─── Working data ───
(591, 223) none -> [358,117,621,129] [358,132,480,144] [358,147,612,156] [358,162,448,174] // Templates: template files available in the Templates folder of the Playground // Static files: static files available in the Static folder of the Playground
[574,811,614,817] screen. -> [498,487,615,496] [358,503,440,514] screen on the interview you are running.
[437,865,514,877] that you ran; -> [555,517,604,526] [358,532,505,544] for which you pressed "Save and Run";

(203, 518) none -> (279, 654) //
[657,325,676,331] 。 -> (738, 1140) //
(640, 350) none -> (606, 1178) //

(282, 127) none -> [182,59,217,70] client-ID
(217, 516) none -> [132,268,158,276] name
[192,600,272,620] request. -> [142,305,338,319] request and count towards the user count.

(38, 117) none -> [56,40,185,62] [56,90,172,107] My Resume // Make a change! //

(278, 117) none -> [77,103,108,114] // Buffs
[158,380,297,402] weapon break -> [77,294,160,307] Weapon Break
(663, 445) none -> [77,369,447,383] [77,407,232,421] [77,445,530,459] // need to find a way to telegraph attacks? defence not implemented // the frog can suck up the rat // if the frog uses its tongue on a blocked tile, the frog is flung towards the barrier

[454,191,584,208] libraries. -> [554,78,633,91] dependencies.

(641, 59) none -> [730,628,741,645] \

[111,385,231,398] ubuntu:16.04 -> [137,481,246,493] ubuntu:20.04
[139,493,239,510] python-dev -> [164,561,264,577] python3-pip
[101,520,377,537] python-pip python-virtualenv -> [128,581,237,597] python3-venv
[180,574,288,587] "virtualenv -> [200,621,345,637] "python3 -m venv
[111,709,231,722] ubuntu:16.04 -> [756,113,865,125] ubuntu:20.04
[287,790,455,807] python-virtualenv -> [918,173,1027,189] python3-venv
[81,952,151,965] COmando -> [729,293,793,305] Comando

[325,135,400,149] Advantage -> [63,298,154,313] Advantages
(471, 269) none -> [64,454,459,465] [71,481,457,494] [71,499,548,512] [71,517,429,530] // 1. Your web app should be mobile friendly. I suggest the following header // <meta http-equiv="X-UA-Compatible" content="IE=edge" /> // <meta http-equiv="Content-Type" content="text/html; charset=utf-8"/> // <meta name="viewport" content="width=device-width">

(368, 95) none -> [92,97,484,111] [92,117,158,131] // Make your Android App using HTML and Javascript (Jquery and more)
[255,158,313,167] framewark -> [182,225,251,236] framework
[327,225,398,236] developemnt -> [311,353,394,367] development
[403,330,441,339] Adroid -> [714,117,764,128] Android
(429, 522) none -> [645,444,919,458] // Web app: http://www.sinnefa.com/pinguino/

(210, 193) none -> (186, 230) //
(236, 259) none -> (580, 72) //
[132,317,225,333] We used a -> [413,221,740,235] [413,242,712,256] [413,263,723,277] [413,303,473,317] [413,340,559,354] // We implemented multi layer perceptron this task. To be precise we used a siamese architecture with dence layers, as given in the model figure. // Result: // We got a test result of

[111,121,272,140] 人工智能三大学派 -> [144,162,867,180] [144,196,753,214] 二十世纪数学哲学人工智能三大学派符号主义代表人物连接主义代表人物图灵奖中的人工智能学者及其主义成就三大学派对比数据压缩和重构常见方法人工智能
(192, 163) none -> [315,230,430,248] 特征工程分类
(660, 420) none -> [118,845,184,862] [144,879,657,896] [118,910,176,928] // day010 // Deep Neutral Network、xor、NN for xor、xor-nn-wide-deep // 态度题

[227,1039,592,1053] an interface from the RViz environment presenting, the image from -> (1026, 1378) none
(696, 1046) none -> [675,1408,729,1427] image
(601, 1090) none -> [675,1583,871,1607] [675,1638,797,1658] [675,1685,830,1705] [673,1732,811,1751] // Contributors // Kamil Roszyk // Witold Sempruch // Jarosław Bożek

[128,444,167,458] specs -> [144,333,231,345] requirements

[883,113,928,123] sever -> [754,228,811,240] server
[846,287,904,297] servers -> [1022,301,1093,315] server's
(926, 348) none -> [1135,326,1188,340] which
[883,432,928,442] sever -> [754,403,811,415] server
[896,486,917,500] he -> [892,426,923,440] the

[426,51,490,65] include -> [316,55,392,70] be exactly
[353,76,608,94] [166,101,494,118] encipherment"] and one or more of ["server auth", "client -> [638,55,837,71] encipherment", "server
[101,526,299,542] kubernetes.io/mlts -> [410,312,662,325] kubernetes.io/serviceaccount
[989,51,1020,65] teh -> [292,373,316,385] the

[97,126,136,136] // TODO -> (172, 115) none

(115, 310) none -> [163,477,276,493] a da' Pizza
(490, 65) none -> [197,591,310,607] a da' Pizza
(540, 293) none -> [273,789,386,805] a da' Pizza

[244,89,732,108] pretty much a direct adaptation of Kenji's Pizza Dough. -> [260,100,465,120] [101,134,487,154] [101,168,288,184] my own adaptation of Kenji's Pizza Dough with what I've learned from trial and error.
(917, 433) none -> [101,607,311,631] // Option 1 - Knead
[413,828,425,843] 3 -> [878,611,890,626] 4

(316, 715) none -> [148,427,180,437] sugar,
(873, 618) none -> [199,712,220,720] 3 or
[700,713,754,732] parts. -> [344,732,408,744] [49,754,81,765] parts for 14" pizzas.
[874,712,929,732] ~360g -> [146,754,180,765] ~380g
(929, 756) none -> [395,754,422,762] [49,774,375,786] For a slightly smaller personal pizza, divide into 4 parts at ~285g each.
───
### Work to complete
Once the line with "[192,600,272,620] request. ->" is found in the records above, print exactly that line and every line after it through the line with "[139,493,239,510] python-dev ->".

### Result of this task
[192,600,272,620] request. -> [142,305,338,319] request and count towards the user count.

(38, 117) none -> [56,40,185,62] [56,90,172,107] My Resume // Make a change! //

(278, 117) none -> [77,103,108,114] // Buffs
[158,380,297,402] weapon break -> [77,294,160,307] Weapon Break
(663, 445) none -> [77,369,447,383] [77,407,232,421] [77,445,530,459] // need to find a way to telegraph attacks? defence not implemented // the frog can suck up the rat // if the frog uses its tongue on a blocked tile, the frog is flung towards the barrier

[454,191,584,208] libraries. -> [554,78,633,91] dependencies.

(641, 59) none -> [730,628,741,645] \

[111,385,231,398] ubuntu:16.04 -> [137,481,246,493] ubuntu:20.04
[139,493,239,510] python-dev -> [164,561,264,577] python3-pip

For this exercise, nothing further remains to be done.